• [Dataset records]
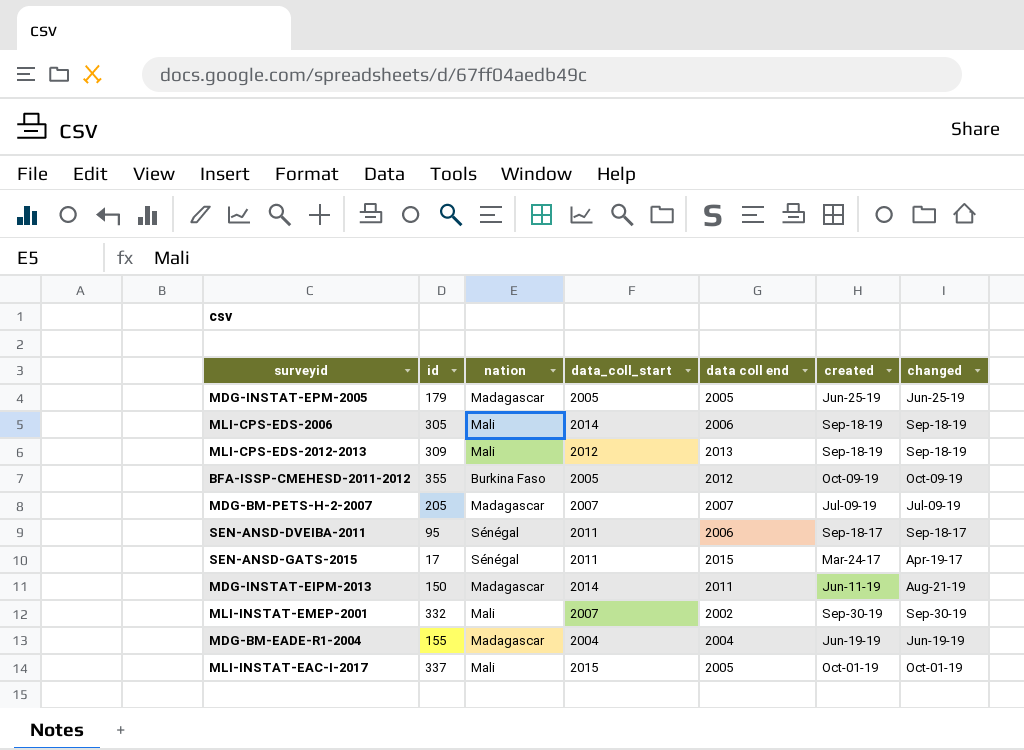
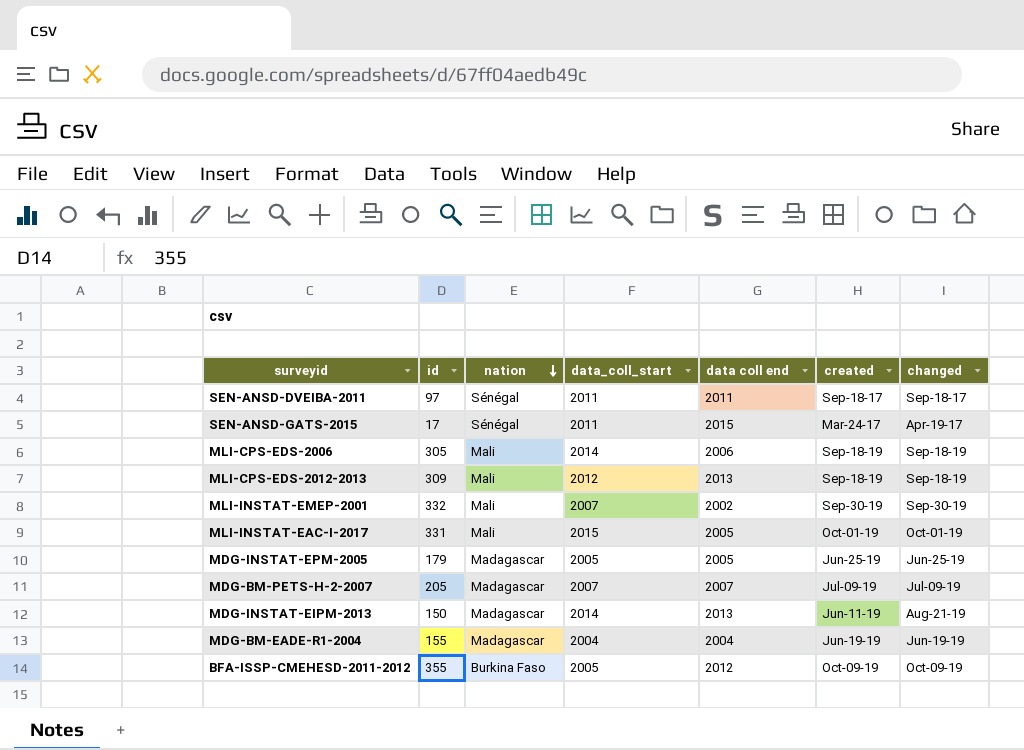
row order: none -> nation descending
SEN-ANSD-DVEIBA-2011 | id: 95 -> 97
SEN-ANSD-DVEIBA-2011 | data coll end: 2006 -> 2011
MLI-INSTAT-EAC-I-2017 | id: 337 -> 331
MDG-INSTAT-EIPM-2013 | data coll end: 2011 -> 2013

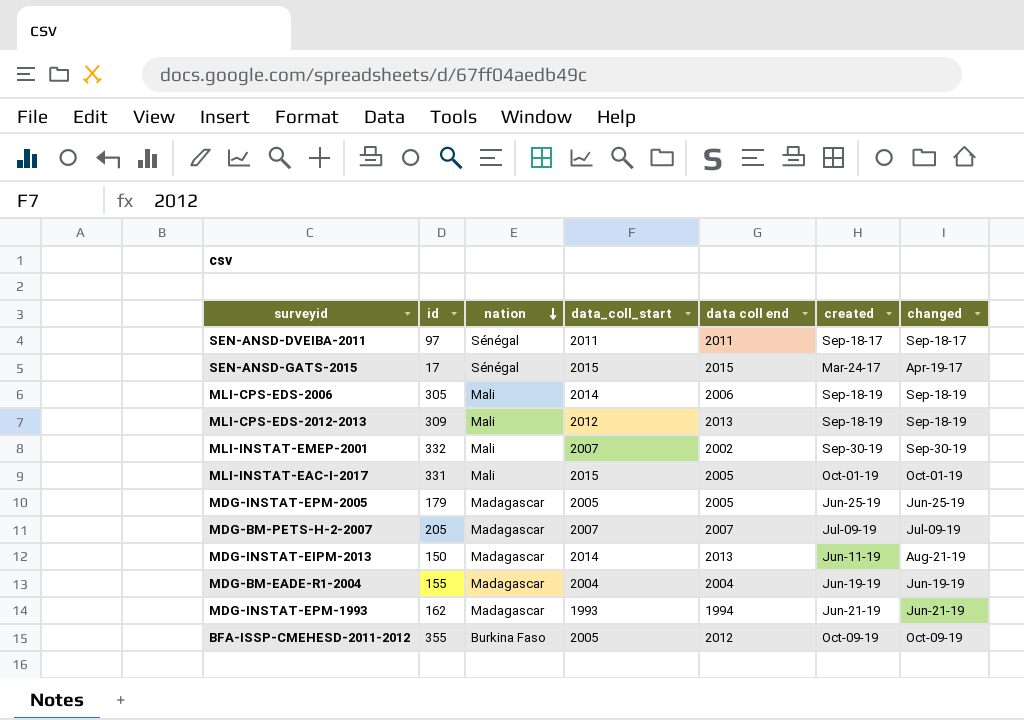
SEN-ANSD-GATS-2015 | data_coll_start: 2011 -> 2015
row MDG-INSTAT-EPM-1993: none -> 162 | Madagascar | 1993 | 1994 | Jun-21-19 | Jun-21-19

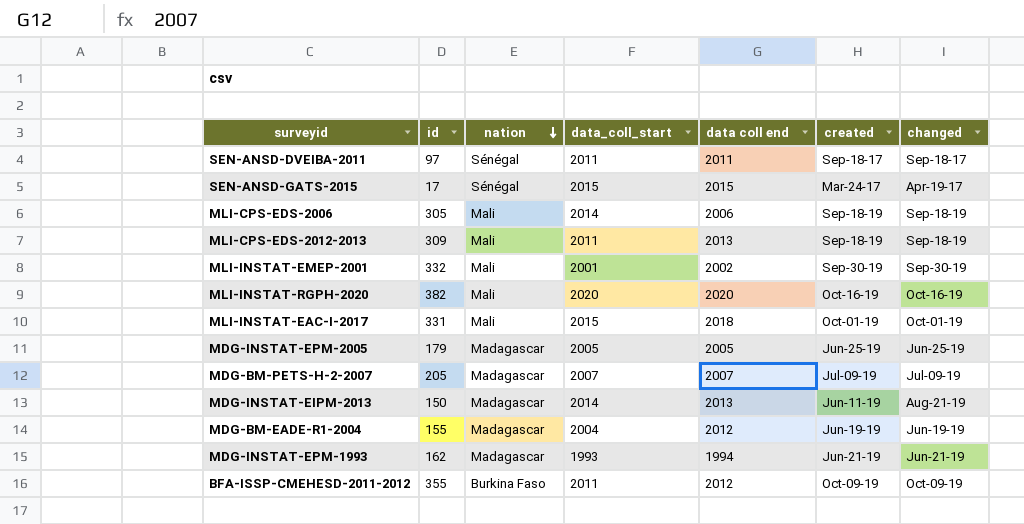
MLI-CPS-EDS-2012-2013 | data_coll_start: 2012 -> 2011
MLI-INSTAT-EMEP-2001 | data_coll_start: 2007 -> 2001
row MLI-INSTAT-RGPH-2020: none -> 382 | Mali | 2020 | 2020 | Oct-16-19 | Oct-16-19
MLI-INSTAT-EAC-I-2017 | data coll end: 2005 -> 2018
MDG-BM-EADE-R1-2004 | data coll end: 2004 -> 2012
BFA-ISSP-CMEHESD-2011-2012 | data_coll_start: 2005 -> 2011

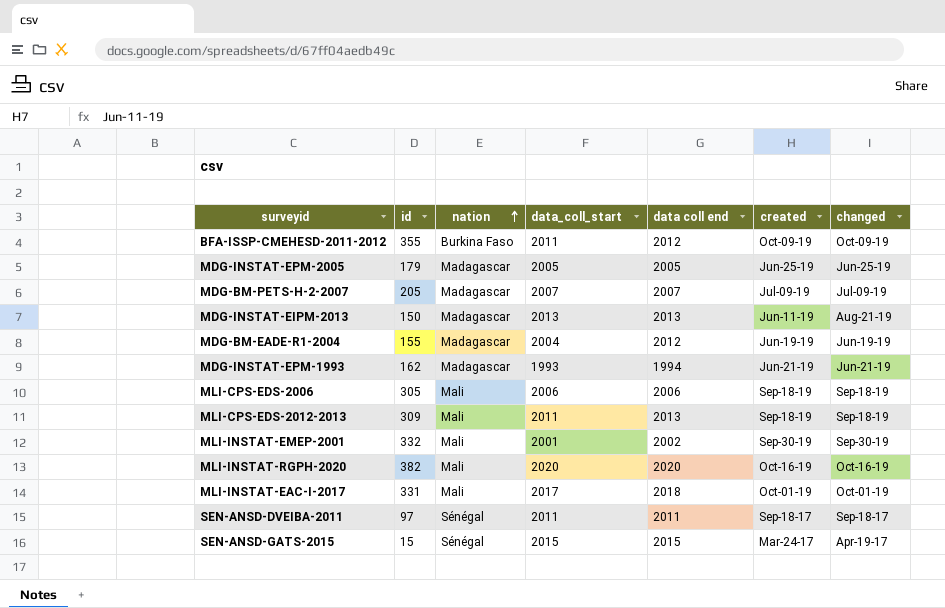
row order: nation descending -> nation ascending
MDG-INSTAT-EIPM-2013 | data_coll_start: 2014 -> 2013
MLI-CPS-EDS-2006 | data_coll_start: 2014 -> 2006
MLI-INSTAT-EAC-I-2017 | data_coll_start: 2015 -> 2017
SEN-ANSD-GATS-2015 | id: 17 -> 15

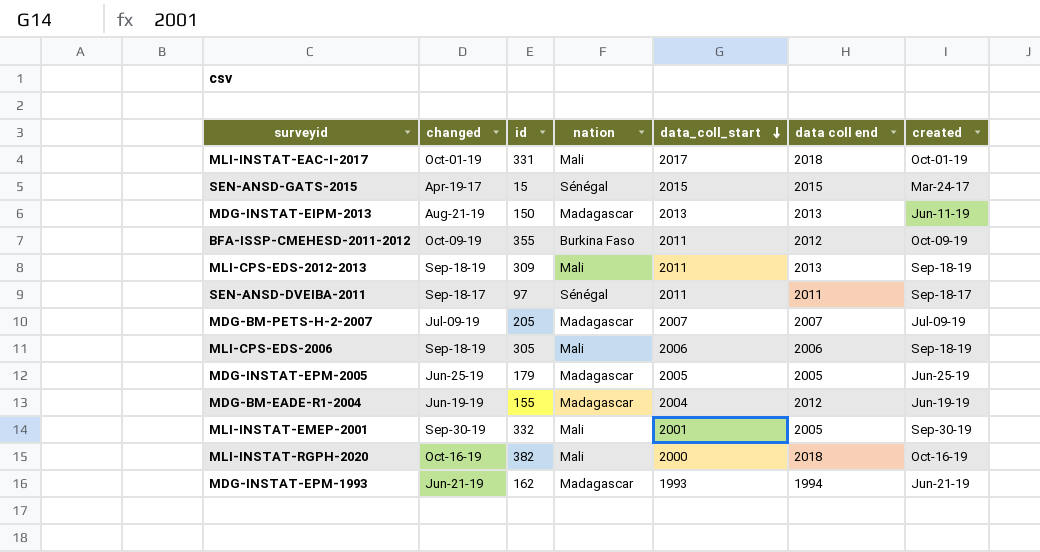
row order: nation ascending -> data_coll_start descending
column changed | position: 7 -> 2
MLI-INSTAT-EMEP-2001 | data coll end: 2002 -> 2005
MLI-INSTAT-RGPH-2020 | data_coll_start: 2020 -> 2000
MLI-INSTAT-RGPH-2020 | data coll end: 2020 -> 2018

• [Directions]
Omit the images; transcribe the listing verbatim.

• [Your solution]
row order: none -> nation descending
SEN-ANSD-DVEIBA-2011 | id: 95 -> 97
SEN-ANSD-DVEIBA-2011 | data coll end: 2006 -> 2011
MLI-INSTAT-EAC-I-2017 | id: 337 -> 331
MDG-INSTAT-EIPM-2013 | data coll end: 2011 -> 2013

SEN-ANSD-GATS-2015 | data_coll_start: 2011 -> 2015
row MDG-INSTAT-EPM-1993: none -> 162 | Madagascar | 1993 | 1994 | Jun-21-19 | Jun-21-19

MLI-CPS-EDS-2012-2013 | data_coll_start: 2012 -> 2011
MLI-INSTAT-EMEP-2001 | data_coll_start: 2007 -> 2001
row MLI-INSTAT-RGPH-2020: none -> 382 | Mali | 2020 | 2020 | Oct-16-19 | Oct-16-19
MLI-INSTAT-EAC-I-2017 | data coll end: 2005 -> 2018
MDG-BM-EADE-R1-2004 | data coll end: 2004 -> 2012
BFA-ISSP-CMEHESD-2011-2012 | data_coll_start: 2005 -> 2011

row order: nation descending -> nation ascending
MDG-INSTAT-EIPM-2013 | data_coll_start: 2014 -> 2013
MLI-CPS-EDS-2006 | data_coll_start: 2014 -> 2006
MLI-INSTAT-EAC-I-2017 | data_coll_start: 2015 -> 2017
SEN-ANSD-GATS-2015 | id: 17 -> 15

row order: nation ascending -> data_coll_start descending
column changed | position: 7 -> 2
MLI-INSTAT-EMEP-2001 | data coll end: 2002 -> 2005
MLI-INSTAT-RGPH-2020 | data_coll_start: 2020 -> 2000
MLI-INSTAT-RGPH-2020 | data coll end: 2020 -> 2018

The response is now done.